By Loubna Flah
By Loubna Flah
Morocco World News
Casablanca, July 10, 2013
The Istiqlal Party secretary general, Hamid Chabat has finally decided to suit the word to the action. Chabat submitted the decision to withdraw from Benkirane’s government to the Monarch who has refused to narrow the rift between the warring parties, namely the PJD and the IP, which makes the IP’s threat to implode the PJD-led government more than a scare tactic.
It is impossible to view this political paralysis in Morocco with a total disregard to the Egyptian turmoil. We do not support the view that the democratization of the Arab countries is one monolithic movement for the geopolitical weight of Arab countries varies and their historical proximity to the practice of “democracy” is highly discrepant.
Nevertheless, the thin thread tethering the bulk of these countries is the long standing and deeply seated frustration with modes of governance, which makes the correlation inevitable. There is no sensible person who would deny that the latest military coup masterminded against the Muslim Brotherhood in Egypt is the anathema of democracy. Ironically enough, every time the “Islamists” play and win the game of democracy, the world quits the game.
One of the reasons why the situation in Egypt went out of control is the incapacity of the opposition parties to challenge the government from their standing in the legislative institutions. A weakened opposition is not a symptom of robust democracy. The interests of the people cannot be maintained without the constant political wrangling between the majority and the opposition.
In this regard, the Moroccan opposition parties failed their duty to question the government and scrutinize its policies. The opposition parties, including the United left have yielded to their old obsession: ideology. The first skirmishes made on behalf of Islamism were dauntlessly criticized by the opposition parties since their main phobia remains the “Islamist take over”.
Since Benkirane, is the most cautious Islamist in the region, he soon withdrew the whole ideological discourse to leave place to a politically colorless positions that are extremely difficult to situate in the Moroccan political spectrum.
The PJD has also the misfortune to rise to power in times of trouble. Poorly skilled in macro governance and engulfed in an aura of hurdles, Benkirane and his ministers failed to keep the national economy afloat and to address the issues of employment adequately. Instead, Benkirane run to the doors of the world’s most “generous” creditor , the IMF.

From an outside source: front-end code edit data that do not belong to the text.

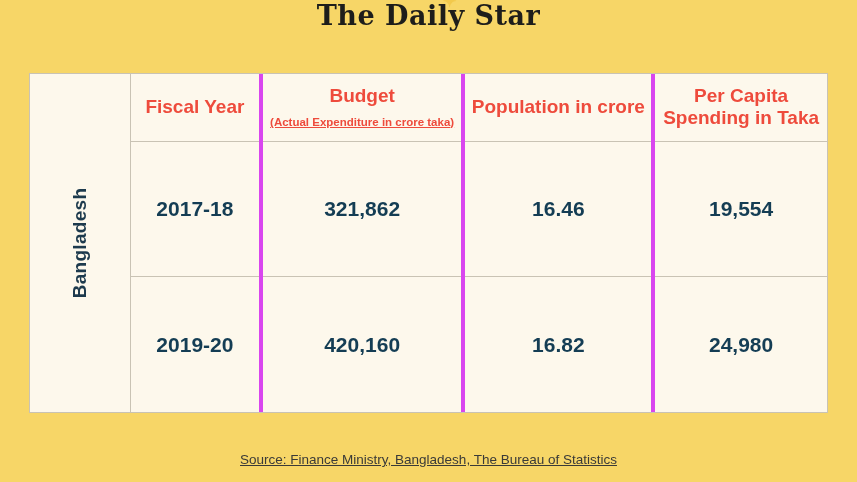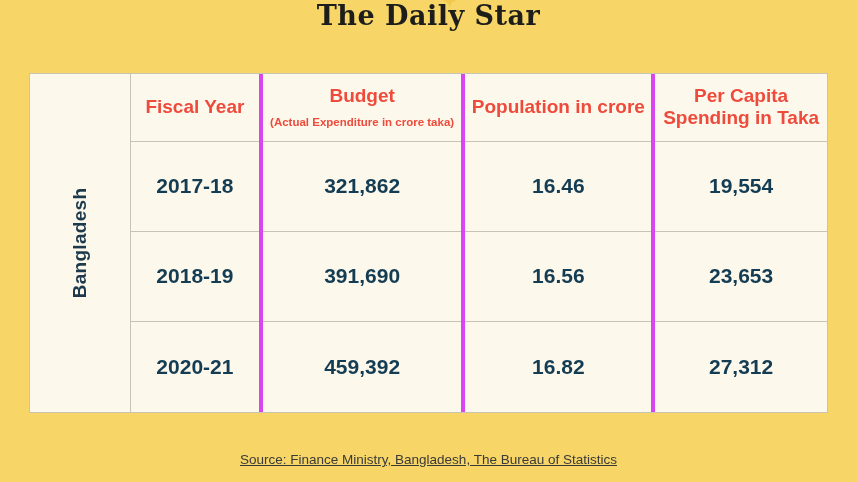--- a/index.html
+++ b/index.html
@@ -91,20 +91,21 @@
     font-size: 19px;
     font-weight: bold;
     padding: 4px 6px;
     line-height: 1.15;
   }
   thead th .sub {
     display: block;
     font-size: 11.5px;
     font-weight: bold;
     margin-top: 9px;
+    text-decoration: underline;
   }
   tbody td {
     height: 68px;
     color: #143d54;
     font-size: 21px;
     font-weight: bold;
     margin-top: 48px;
   }
   col.c1 { width: 130px; }
   col.c2 { width: 203px; }
@@ -161,28 +162,22 @@
       </tr>
     </thead>
     <tbody>
       <tr>
         <td>2017-18</td>
         <td>321,862</td>
         <td>16.46</td>
         <td>19,554</td>
       </tr>
       <tr>
-        <td>2018-19</td>
-        <td>391,690</td>
-        <td>16.56</td>
-        <td>23,653</td>
-      </tr>
-      <tr>
-        <td>2020-21</td>
-        <td>459,392</td>
+        <td>2019-20</td>
+        <td>420,160</td>
         <td>16.82</td>
-        <td>27,312</td>
+        <td>24,980</td>
       </tr>
     </tbody>
   </table>
 </div>
 
 <div class="source">Source: Finance Ministry, Bangladesh, The Bureau of Statistics</div>
 
 </body></html>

As the frustration is still rising among Moroccans and all the indexes of growth plummeting, the only hope for the Moroccan citizen is to have a potent opposition that can hold the government accountable, provided the current wrangling is solved quickly and the different stakeholders geared for the confrontation and may the best win. For democracy should be anchored in the acceptance of difference and the potential for consensus.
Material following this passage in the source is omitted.